» **Task goal**
Repeat the data word for word. Do not include the pictures.

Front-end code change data
= = = =
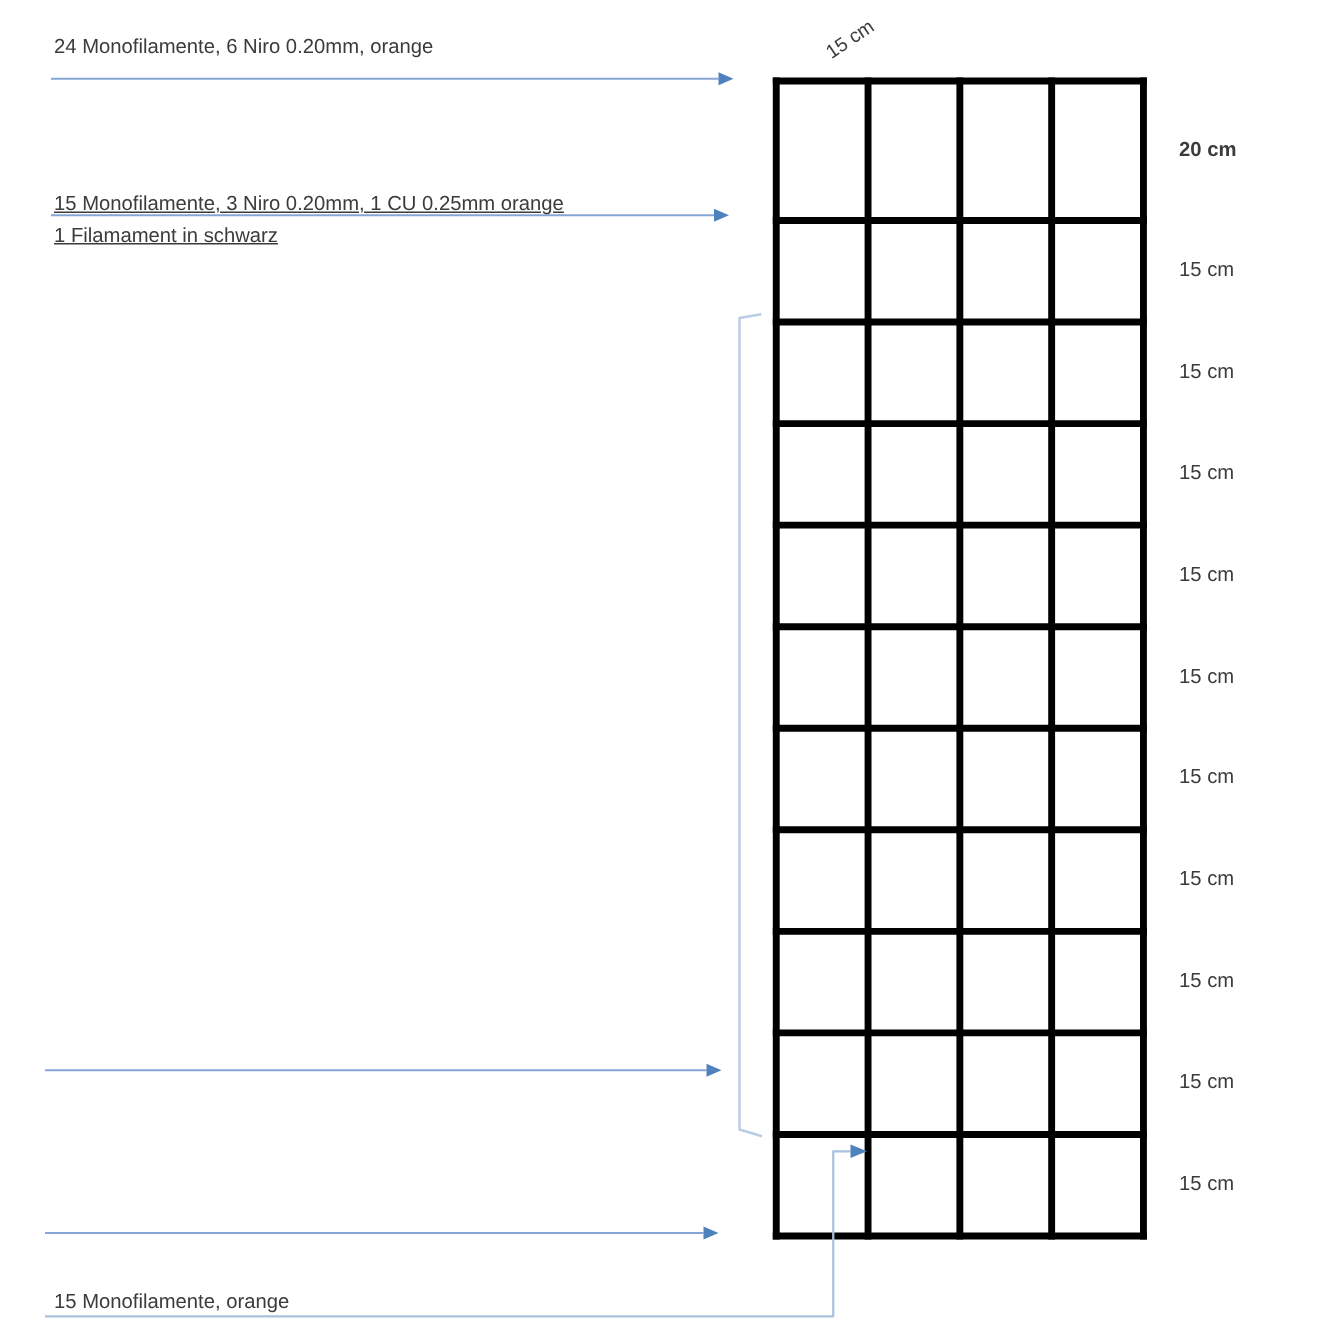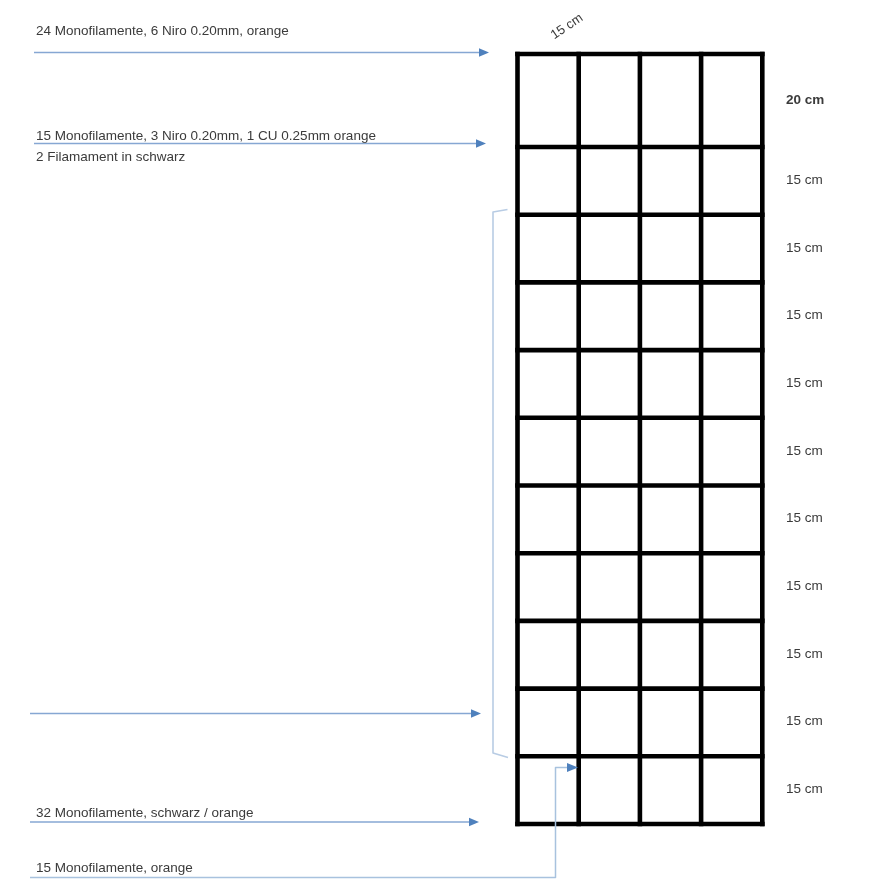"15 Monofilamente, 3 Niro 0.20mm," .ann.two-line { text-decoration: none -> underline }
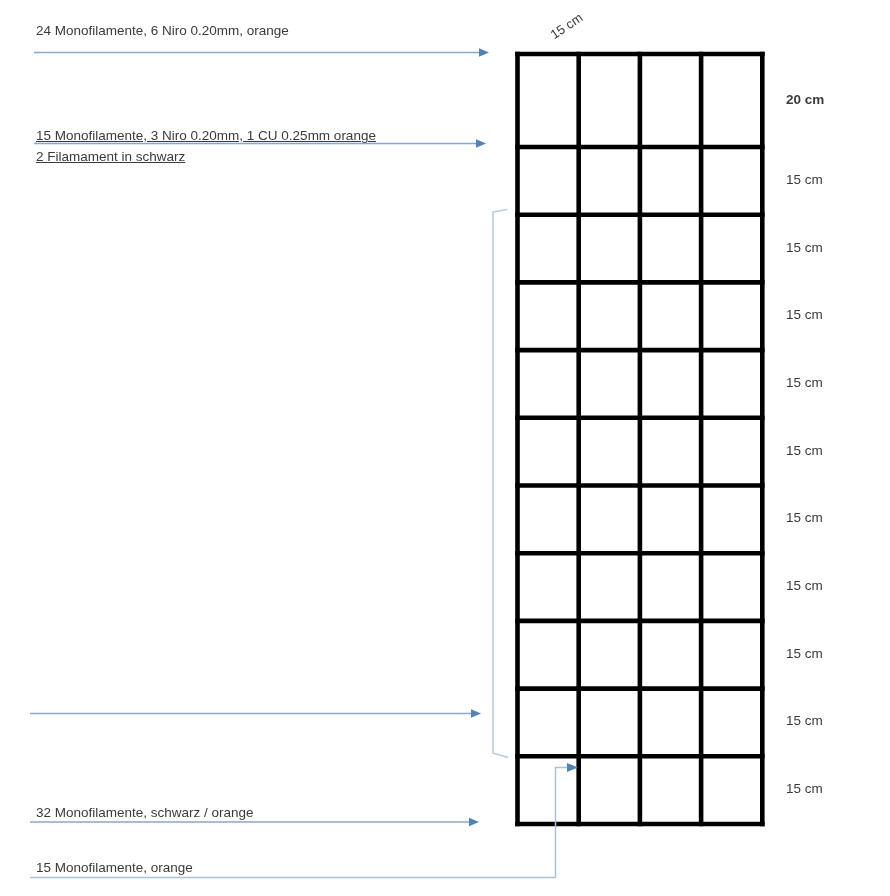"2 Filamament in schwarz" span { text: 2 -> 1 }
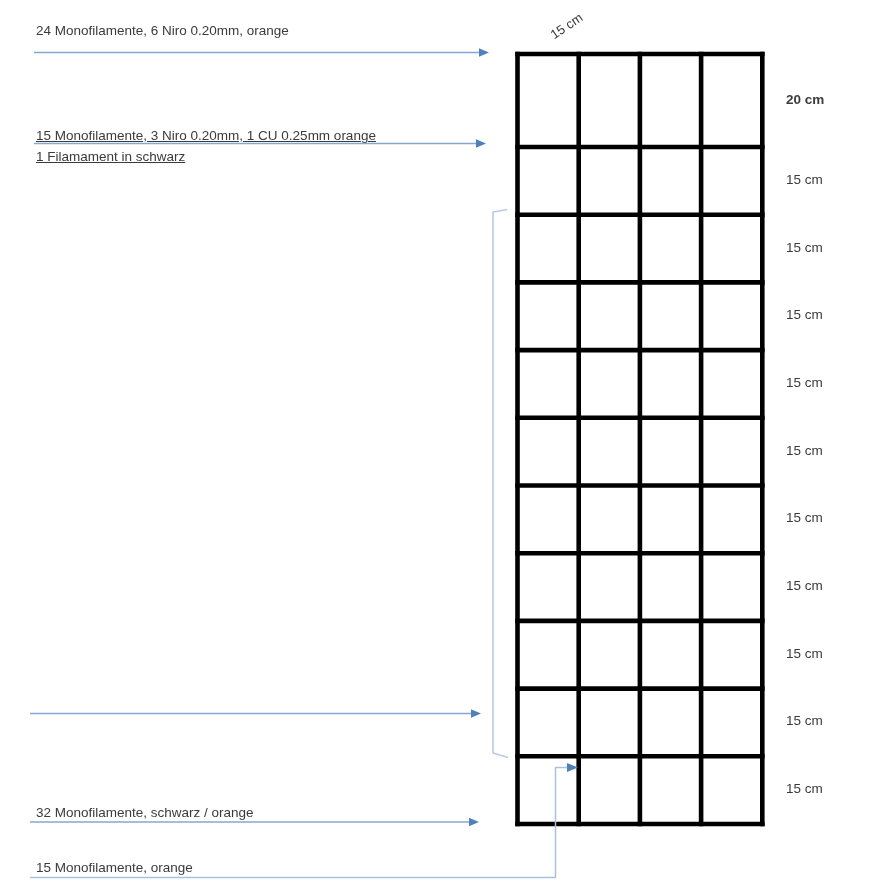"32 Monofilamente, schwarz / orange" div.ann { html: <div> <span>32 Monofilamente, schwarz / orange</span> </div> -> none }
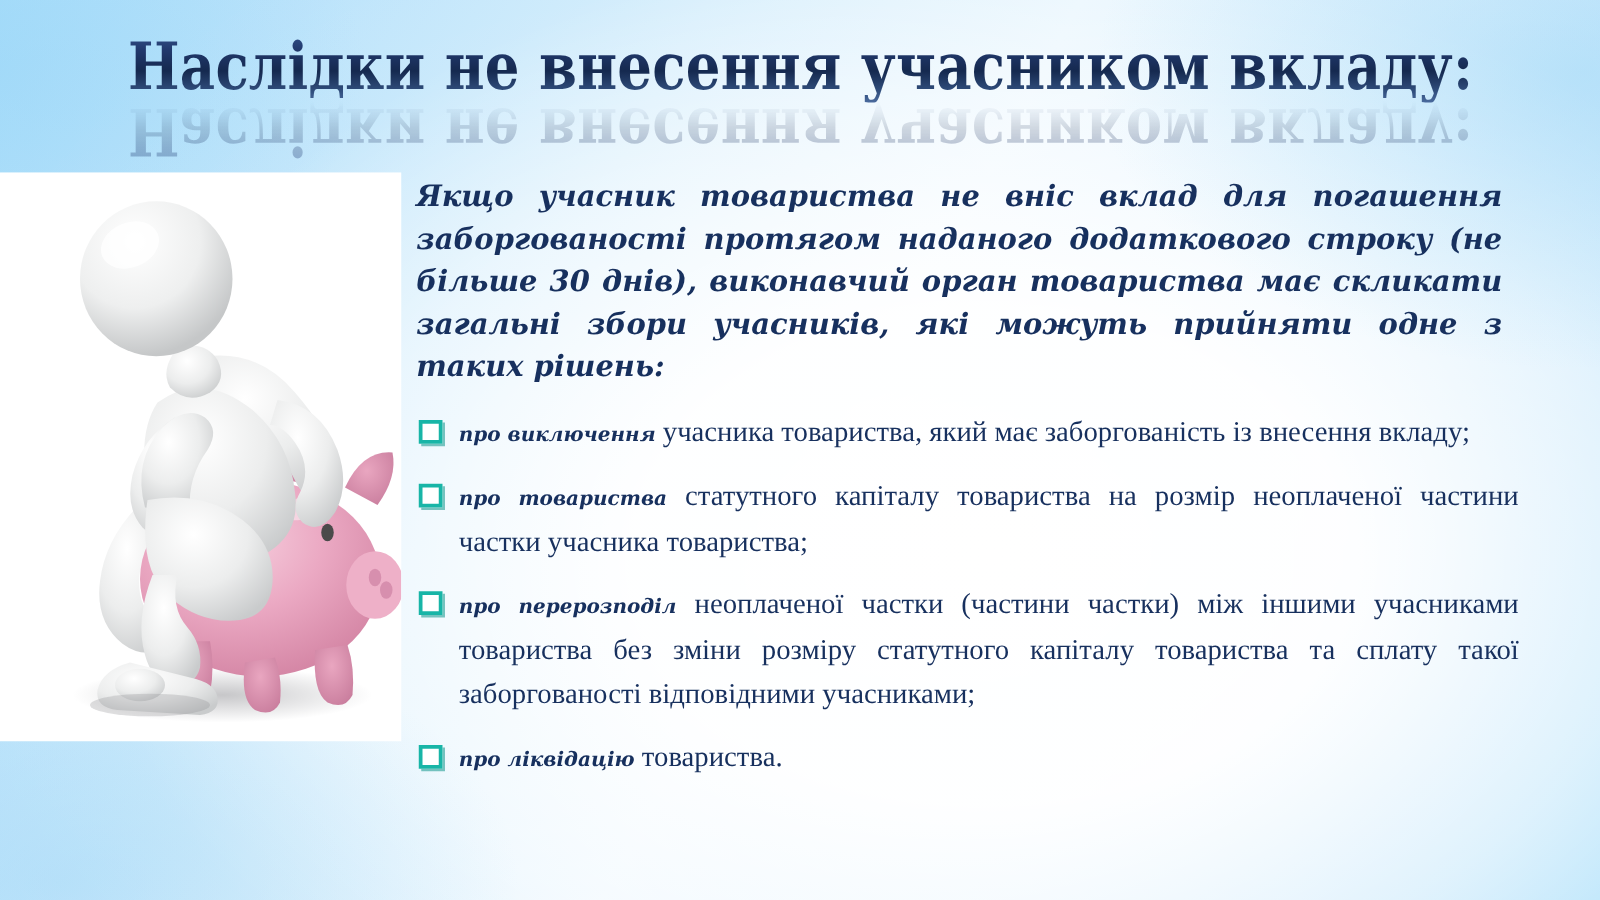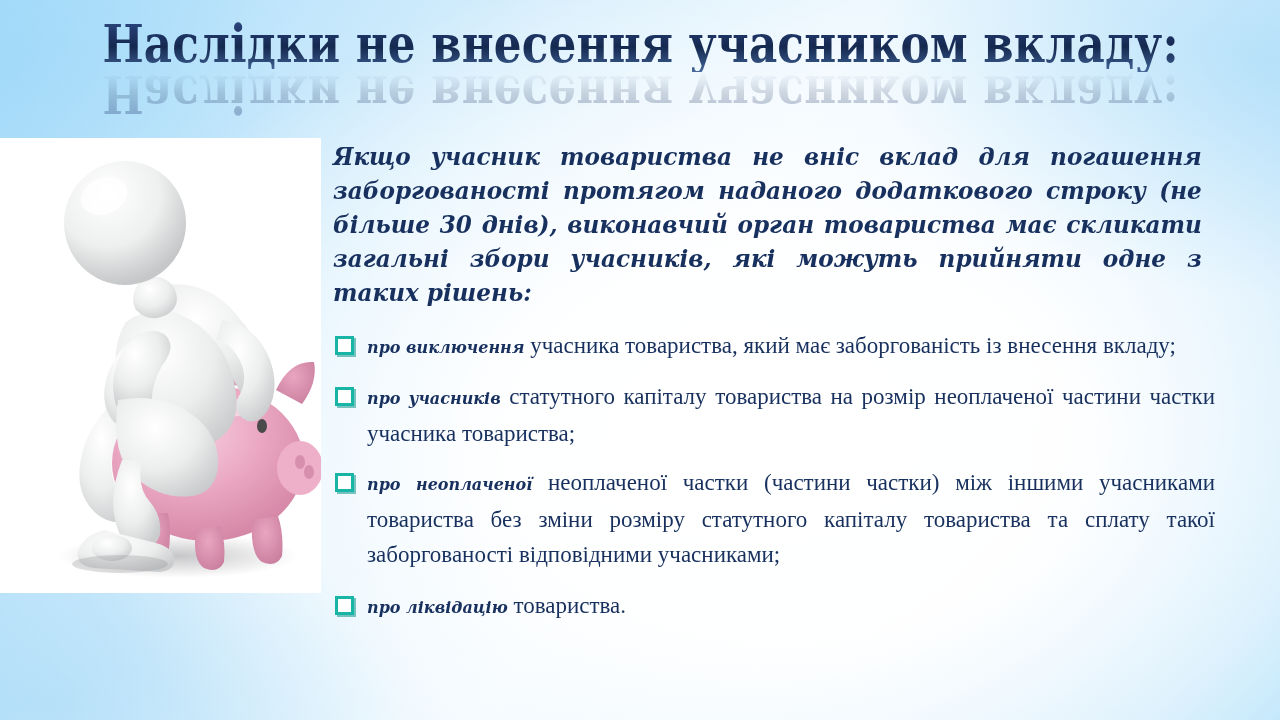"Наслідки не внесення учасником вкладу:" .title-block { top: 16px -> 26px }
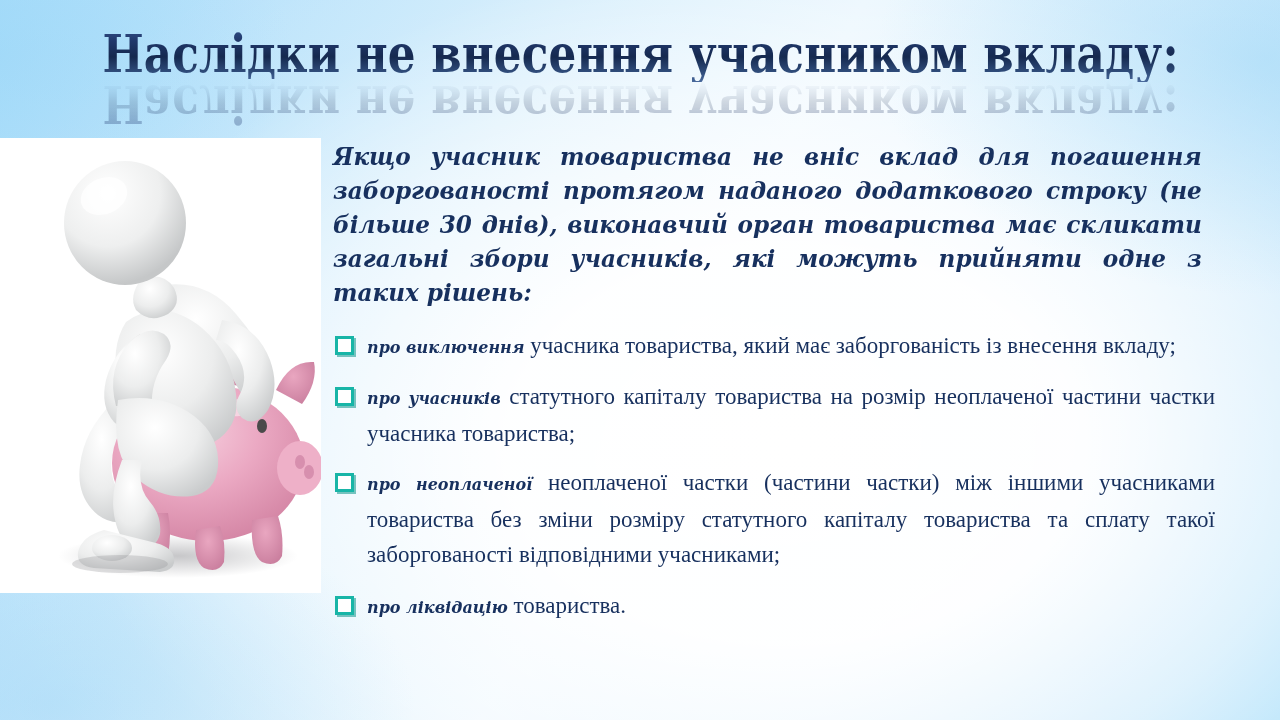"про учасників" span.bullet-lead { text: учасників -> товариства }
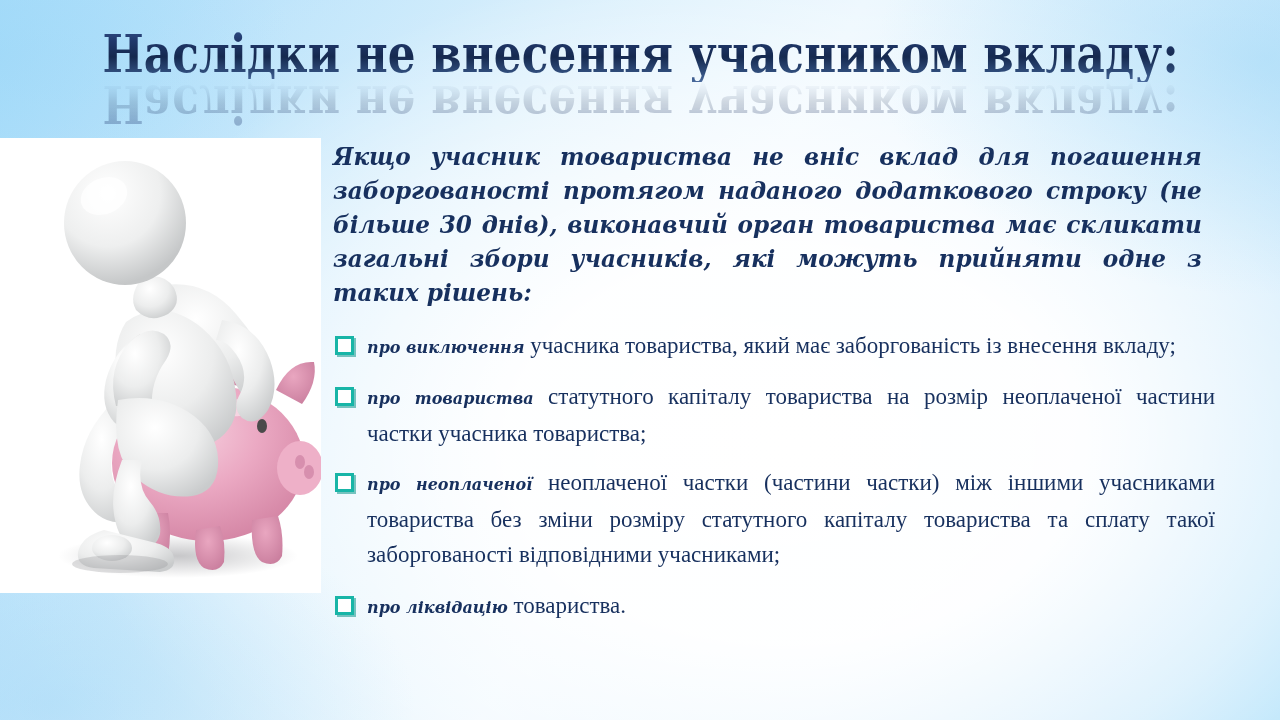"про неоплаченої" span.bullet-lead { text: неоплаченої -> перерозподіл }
= = = =
» **The answer**
"15 Monofilamente, 3 Niro 0.20mm," .ann.two-line { text-decoration: none -> underline }
"2 Filamament in schwarz" span { text: 2 -> 1 }
"32 Monofilamente, schwarz / orange" div.ann { html: <div> <span>32 Monofilamente, schwarz / orange</span> </div> -> none }
"Наслідки не внесення учасником вкладу:" .title-block { top: 16px -> 26px }
"про учасників" span.bullet-lead { text: учасників -> товариства }
"про неоплаченої" span.bullet-lead { text: неоплаченої -> перерозподіл }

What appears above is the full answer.